Сенатор и Аносов прошли вперед. Не видя вблизи работных, Павел Петрович тихо заговорил:
- Старик, которого вы приговорили к ста лозанам, выполняет трудную обязанность. Изо дня в день он наблюдает за плавкой сквозь небольшое отверстие.
- Для чего это нужно? - недовольно проворчал Анненков.
- Он следит, чтобы не пропустить того мгновения, когда серебро окончательно расплавится и начнет улетучиваться. Старик, которого вы решили наказать, ваше превосходительство, за долгие годы испортил зрение до того, что ничего не видит, кроме ослепительного серебряного блеска.
- Тэк-с! - вздохнул сенатор. - Мне припоминается подобное из книг. У одного знаменитого астронома спросили, как он может так часто наблюдать яркий солнечный шар? Он ответил: "Глаза мои упиваются солнечным светом!". Так и негодный старик этот...
- Пощадите его! - Павел Петрович умоляюще посмотрел на петербургского ревизора.

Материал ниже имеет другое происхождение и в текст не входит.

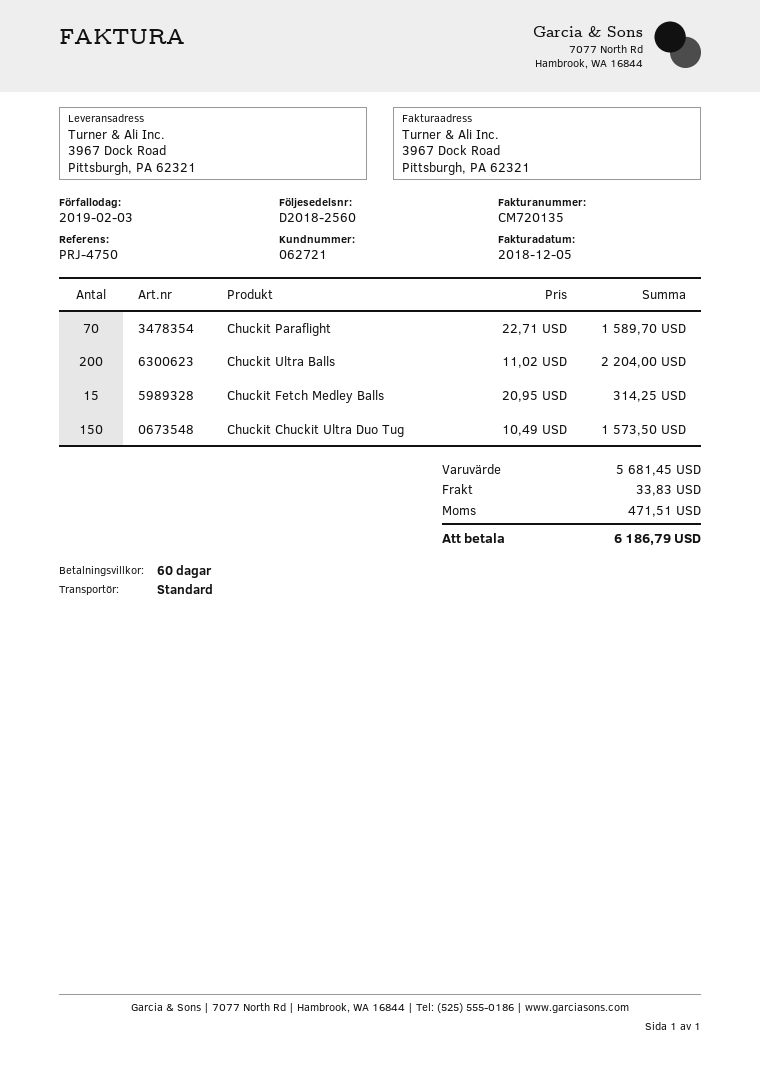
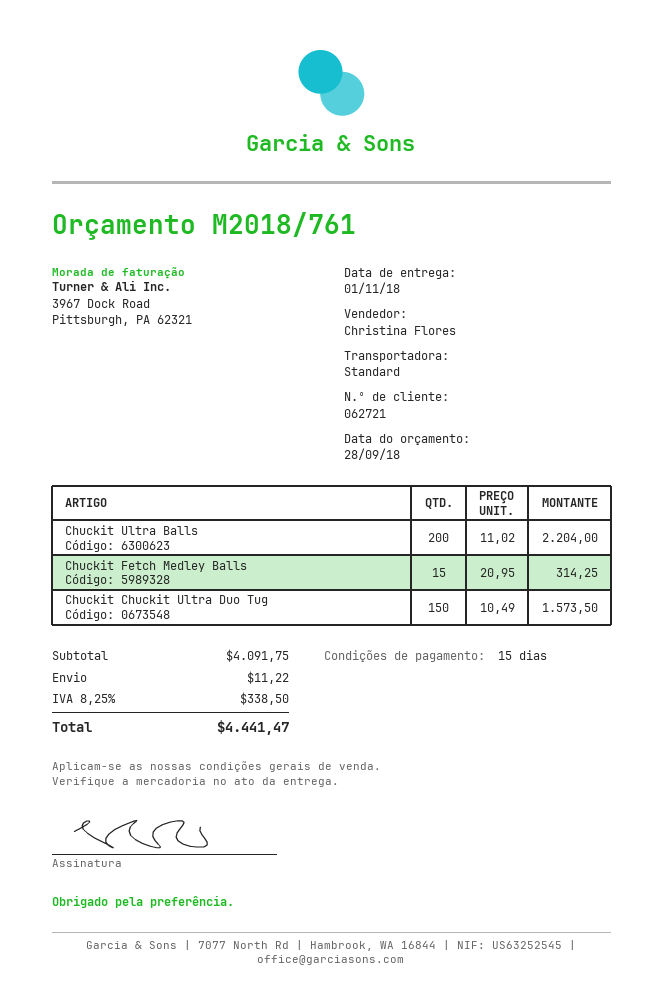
payment terms: 60 days -> 15 days
Chuckit Paraflight: 70 x 22.71 = 1589.70 -> none
subtotal: 5681.45 -> 4091.75
shipping: 33.83 -> 11.22
tax: 471.51 -> 338.50
total: 6186.79 -> 4441.47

- Может быть, он и действительно невиновен, - словно в раздумье вымолвил сенатор. - Но теперь, сударь, поздно. Слово мое - закон! Непостоянство в мнении ведет к развращению народа. - Он холодно блеснул глазами и замолчал.
Аносов свернул в мастерские:
- Извольте осмотреть, ваше превосходительство.
Сенатор последовал за ним. Переступив порог помещения, столичный ревизор был недоволен тем, что оно низкое, почти без света и без вентиляции. Его охватила нестерпимая жара, которая шла от плавильных печей.
В дыму, в огненной метели из ослепительных искр опаленные зноем люди надрывались на тяжелой работе. Один из них, всклокоченный, со злыми глазами, прохрипел:
- Задыхаюсь, братцы!
К нему подбежал малый с ведром воды и окатил с головы до ног.
- Невозможно! - вырвалось у Анненкова.